-- Exercise prompt --
Across these entries, report how many lines include the string "والمستوردة", with nothing but the number.

-- Provided records --

──────────────────────────────

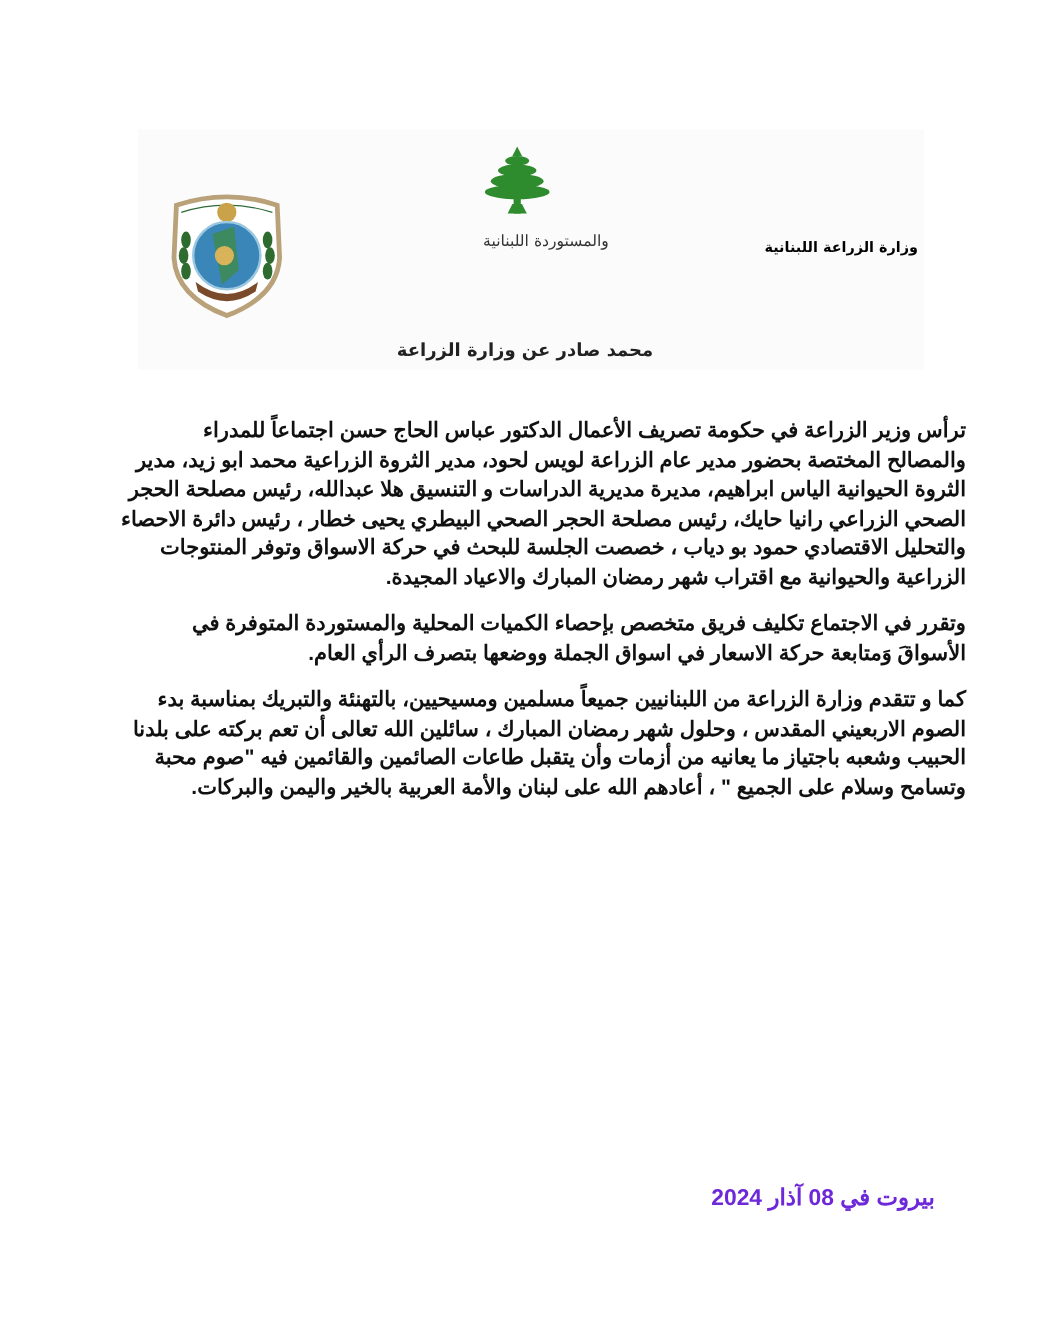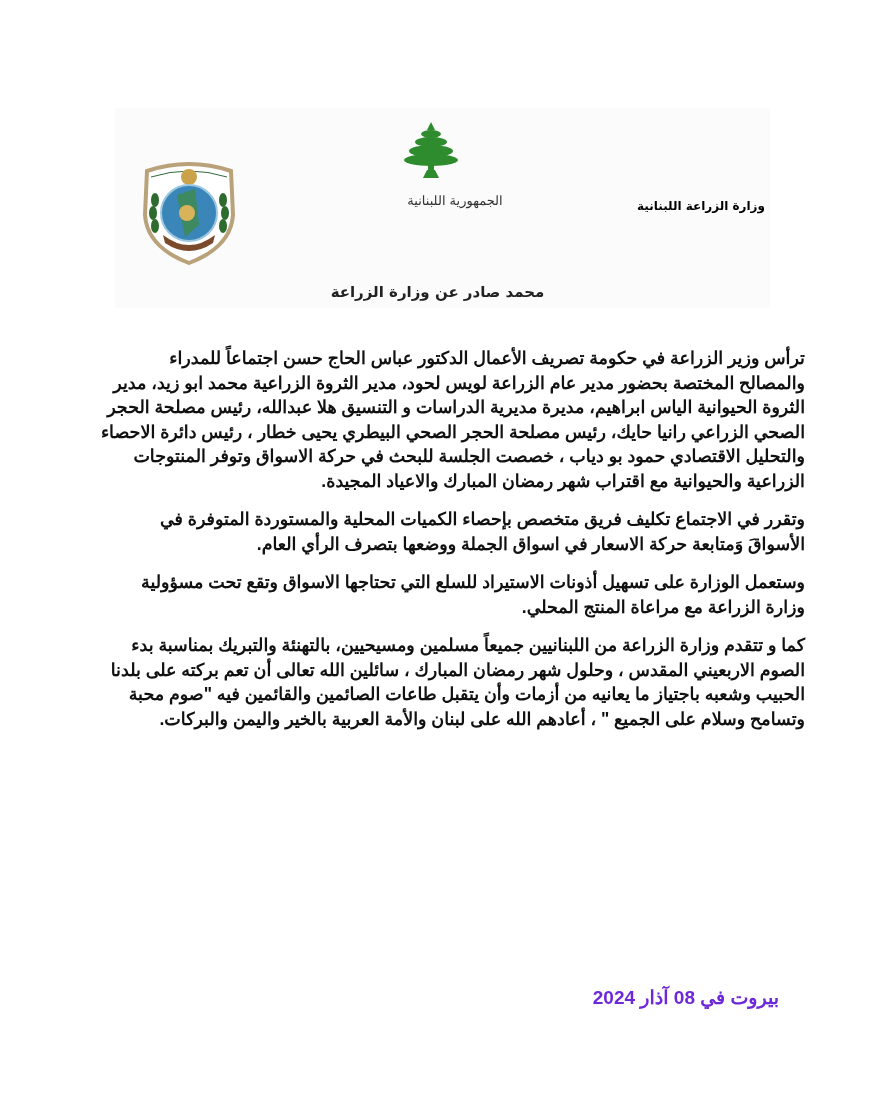--- a/index.html
+++ b/index.html
@@ -47,7 +47,7 @@
   <path d="M22 58 L38 58 L34 50 L26 50 Z" fill="#2e8b2e"></path>
 </svg>
 
-<div class="republic-label">الجمهورية اللبنانية</div>
+<div class="republic-label">والمستوردة اللبنانية</div>
 <div class="ministry-label">وزارة الزراعة اللبنانية</div>
 
 <div class="doc-title">محمد صادر عن وزارة الزراعة</div>

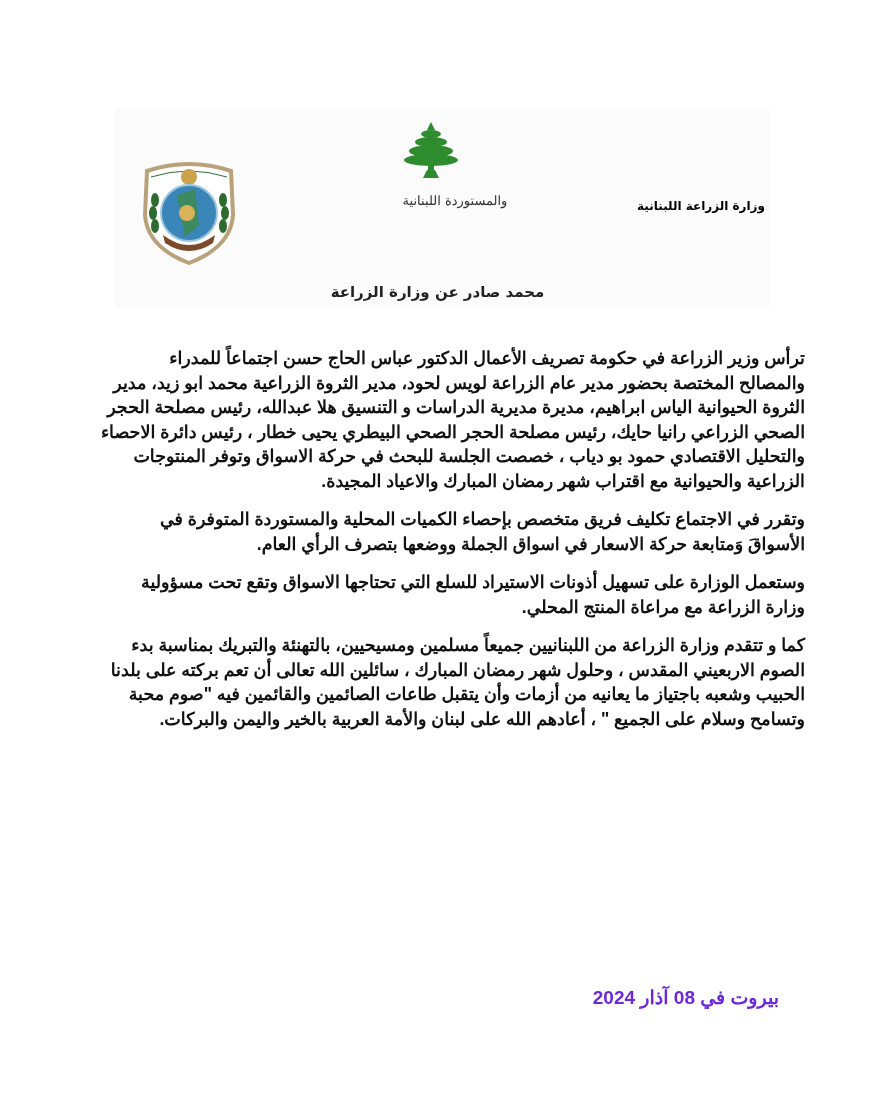--- a/index.html
+++ b/index.html
@@ -55,7 +55,6 @@
 <div class="body-text">
   <p>ترأس وزير الزراعة في حكومة تصريف الأعمال الدكتور عباس الحاج حسن اجتماعاً للمدراء والمصالح المختصة بحضور مدير عام الزراعة لويس لحود، مدير الثروة الزراعية محمد ابو زيد، مدير الثروة الحيوانية الياس ابراهيم، مديرة مديرية الدراسات و التنسيق هلا عبدالله، رئيس مصلحة الحجر الصحي الزراعي رانيا حايك، رئيس مصلحة الحجر الصحي البيطري يحيى خطار ، رئيس دائرة الاحصاء والتحليل الاقتصادي حمود بو دياب ، خصصت الجلسة للبحث في حركة الاسواق وتوفر المنتوجات الزراعية والحيوانية مع اقتراب  شهر رمضان المبارك  والاعياد المجيدة.</p>
   <p>وتقرر في الاجتماع تكليف فريق متخصص بإحصاء الكميات المحلية والمستوردة  المتوفرة في الأسواقَ وَمتابعة  حركة الاسعار في اسواق الجملة ووضعها بتصرف الرأي العام.</p>
-  <p>وستعمل الوزارة على تسهيل أذونات الاستيراد للسلع التي تحتاجها الاسواق وتقع تحت مسؤولية وزارة الزراعة مع مراعاة المنتج المحلي.</p>
   <p>كما و تتقدم وزارة الزراعة من اللبنانيين جميعاً مسلمين ومسيحيين، بالتهنئة والتبريك بمناسبة بدء الصوم الاربعيني المقدس ، وحلول شهر رمضان المبارك ، سائلين الله تعالى أن تعم بركته على بلدنا الحبيب وشعبه باجتياز ما يعانيه من أزمات وأن يتقبل طاعات الصائمين والقائمين فيه "صوم محبة وتسامح وسلام على الجميع " ، أعادهم الله على لبنان والأمة العربية بالخير واليمن والبركات.</p>
 </div>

──────────────────────────────

-- Exercise answer --
2